I feel like I’ve been seeing this a lot lately.
occasionally, seemingly innocuous selects take unacceptably long.
Or
Over the past few weeks, we’ve been having bizarre outages during which everything seems to grind to a halt… and then fixes itself within 5 minutes. We’ve got plenty of memory, we’re not running into swap, and we can’t find any queries that would seem to trigger outages: just tons of simple session requests all hung up for no obvious reason.
Problems like this are always hard to debug. If it happens twice a week for 5 minutes at a time, your chance of getting someone logged onto the machine to watch it in action are pretty slim. And of course, when they do look at it, they see nothing wrong on the surface; it takes some very clever, very fast work with OS-level debugging and tracing utilities to really prove what’s happening.
The two cases mentioned above were caused by scalability/concurrency/locking problems in the query cache. (One was on Windows, and we fixed it by guessing. The other was on GNU/Linux and Maciek isolated it with his elite skillz.) So if you’re having random lockups, you might try disabling the query cache, and see if that solves it.
Hopefully this blog post will show up on Google and save someone time and money!
This seems to be a 5.1 problem.

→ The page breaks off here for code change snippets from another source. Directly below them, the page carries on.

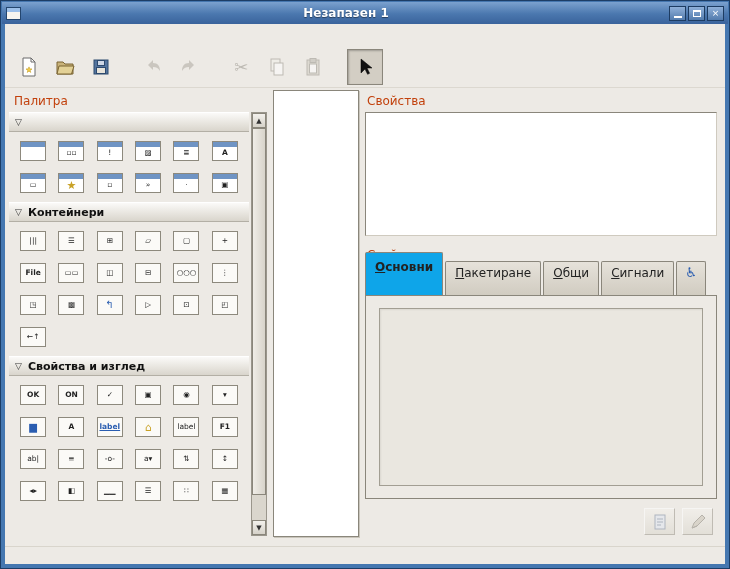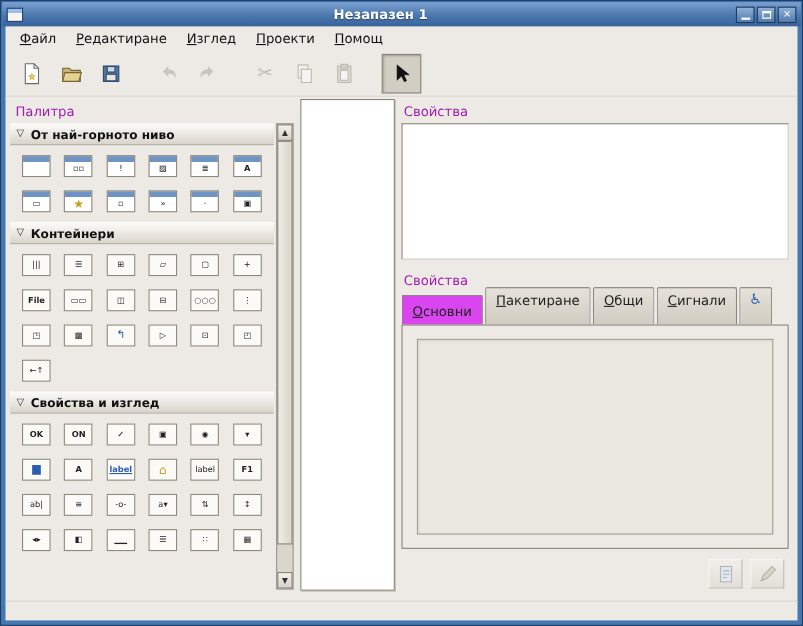--- a/index.html
+++ b/index.html
@@ -20,21 +20,21 @@
   
   .menubar{position:absolute;left:0;right:0;top:0;height:22px;display:flex;align-items:center;padding-left:4px;font-size:12px;color:#111}
   .menu-item{padding:3px 9px;cursor:pointer}
   
   .toolbar{position:absolute;left:0;right:0;top:22px;height:42px;display:flex;align-items:center;padding-left:6px;border-bottom:1px solid #dcd8d0}
   .tbtn{width:36px;height:36px;background:transparent;border:1px solid transparent;display:flex;align-items:center;justify-content:center;cursor:pointer}
   .tbtn.disabled{opacity:.5;cursor:default}
   .tbtn.selected{background:#d3cec4;border:1px solid #8a867b;box-shadow:inset 1px 1px 2px rgba(0,0,0,.25)}
   .gap{margin-left:16px}
   
-  .palette-label,.inspector-label,.props-label{position:absolute;font-size:12px;color:#a21caf}
+  .palette-label,.inspector-label,.props-label{position:absolute;font-size:12px;color:#c2410c}
   .palette-label{left:9px;top:70px}
   .palette-sections{position:absolute;left:4px;top:88px;width:240px;bottom:28px;overflow:hidden}
   .phead{height:20px;display:flex;align-items:center;gap:6px;padding:0 6px;
     background:linear-gradient(#fbfaf8,#d9d5cc);border-top:1px solid #fff;border-bottom:1px solid #b3afa5;
     font-weight:bold;font-size:11px;cursor:pointer;color:#111}
   .phead .tri{font-size:9px;color:#333}
   .pgrid{display:grid;grid-template-columns:repeat(6,1fr);row-gap:12px;justify-items:center;padding:9px 5px}
   .picon{width:26px;height:20px;border:1px solid #8d897d;background:#fbfaf7;display:flex;align-items:center;justify-content:center;
     font-size:7.5px;line-height:1;color:#222;cursor:pointer;overflow:hidden}
   .picon.win{background:linear-gradient(to bottom,#6f94c4 0,#6f94c4 5px,#fff 5px);padding-top:4px}
@@ -52,21 +52,21 @@
   .canvas{position:absolute;left:268px;width:86px;top:66px;bottom:27px;background:#fff;border:1px solid #8a867b;box-shadow:1px 1px 0 #c9c5bb}
   
   .rpanel{position:absolute;left:356px;right:2px;top:64px;bottom:20px}
   .inspector-label{left:6px;top:6px;position:absolute}
   .inspector-box{position:absolute;left:4px;right:6px;top:24px;height:124px;background:#fff;
     border:1px solid #8a867b;border-right-color:#cfcabf;border-bottom-color:#cfcabf}
   .props-label{position:absolute;left:6px;top:160px}
   .tabs{position:absolute;left:4px;right:6px;top:180px;height:28px;display:flex;align-items:flex-end}
   .tab{background:linear-gradient(#e6e2da,#d0cbc0);border:1px solid #8a867b;border-bottom:none;border-radius:2px 2px 0 0;
     padding:4px 9px 4px;margin-right:2px;font-size:12px;height:35px;cursor:pointer;color:#222}
-  .tab.active{background:#d946ef;height:28px;padding-top:7px;font-weight:normal}
+  .tab.active{background:#0ea5e9;height:44px;padding-top:7px;font-weight:bold}
   .tab.access{padding:3px 8px;font-size:13px;color:#2a5db0}
   .props-page{position:absolute;left:4px;right:6px;top:207px;height:204px;border:1px solid #8a867b;background:#EDEAE5}
   .props-inner{position:absolute;left:13px;right:13px;top:12px;bottom:12px;border:1px solid #a29e93;background:#eae7e0;
     box-shadow:inset 1px 1px 2px rgba(0,0,0,.07)}
   .mini-btns{position:absolute;right:10px;top:420px;display:flex;gap:7px}
   .mini-btn{width:31px;height:27px;border:1px solid #9a968c;border-top-color:#fff;border-left-color:#fff;
     background:linear-gradient(#f4f2ed,#dbd7ce);display:flex;align-items:center;justify-content:center;opacity:.55;cursor:default}
   
   .statusbar{position:absolute;left:0;right:0;bottom:0;height:18px;border-top:1px solid #d9d5cc}
   u{text-underline-offset:1px}
@@ -85,27 +85,20 @@
     <div class="winbtn">
         <div class="g-max"></div>
       </div>
     <div class="winbtn">
         <span>×</span>
       </div>
   </div>
 
   <div class="client">
 
-    <div class="menubar">
-      <span class="menu-item"><u>Ф</u>айл</span>
-      <span class="menu-item"><u>Р</u>едактиране</span>
-      <span class="menu-item"><u>И</u>зглед</span>
-      <span class="menu-item"><u>П</u>роекти</span>
-      <span class="menu-item"><u>П</u>омощ</span>
-    </div>
 
     <div class="toolbar">
       <div class="tbtn">
         <svg width="22" height="22" viewBox="0 0 22 22">
             <path d="M5 2h8l4 4v14H5z" fill="#fff" stroke="#6b6b6b"></path>
             <path d="M13 2v4h4" fill="none" stroke="#6b6b6b"></path>
             <path d="M8 13l1.9 1.3-.6 2.1 1.7-1.3 1.7 1.3-.6-2.1L14 13l-2.2-.1-.8-2-.8 2z" fill="#F7D14A" stroke="#C29A1B" stroke-width=".6"></path>
           </svg>
       </div>
       <div class="tbtn">
@@ -152,21 +145,20 @@
             <path d="M7 3v14l4-4 2.6 5.3 2-1L13 12h5z" fill="#111" stroke="#000" stroke-width=".5"></path>
           </svg>
       </div>
     </div>
 
     <div class="palette-label">Палитра</div>
 
     <div class="palette-sections">
       <div class="phead">
         <span class="tri">▽</span>
-        <span>От най-горното ниво</span>
       </div>
       <div class="pgrid">
         <span class="picon win"></span>
         <span class="picon win">▫▫</span>
         <span class="picon win">!</span>
         <span class="picon win">▨</span>
         <span class="picon win">≣</span>
         <span class="picon win bold">A</span>
         <span class="picon win">▭</span>
         <span class="picon win gold">★</span>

I had plenty of 4.1 and 5.0 servers running query cache with years uptime. With 5.1 I had plenty of lock-ups and disabling query cache helped. Most of the time is during an UPDATE but I’ve seen it on INSERTs too. FLUSH TABLES will unblock a server with a query cache problem – most of the time.
There may be changes in 5.1, but it’s not a 5.1 problem in general. Both of the examples I quoted above were recent 5.0 versions. I’ve seen it on a variety of different server versions. It depends more on the server’s hardware and workload than MySQL version, IMO.
I think what would help better is for someone to go into the sql_cache.cc and remove the silly “mutex trylock spin” code. If you want to have it, just a single trylock and if no joy, proceed as if there is a cache miss. The spin is very expensive as it calls gettimeofday as well as repeatedly hitting the mutex.
(admittedly, the good outcome of that silly code is that it helped make the FreeBSD team improve the performance of their gettimeofday … but still – I am amazed that the code has lasted this long with no one allowed to clean it up)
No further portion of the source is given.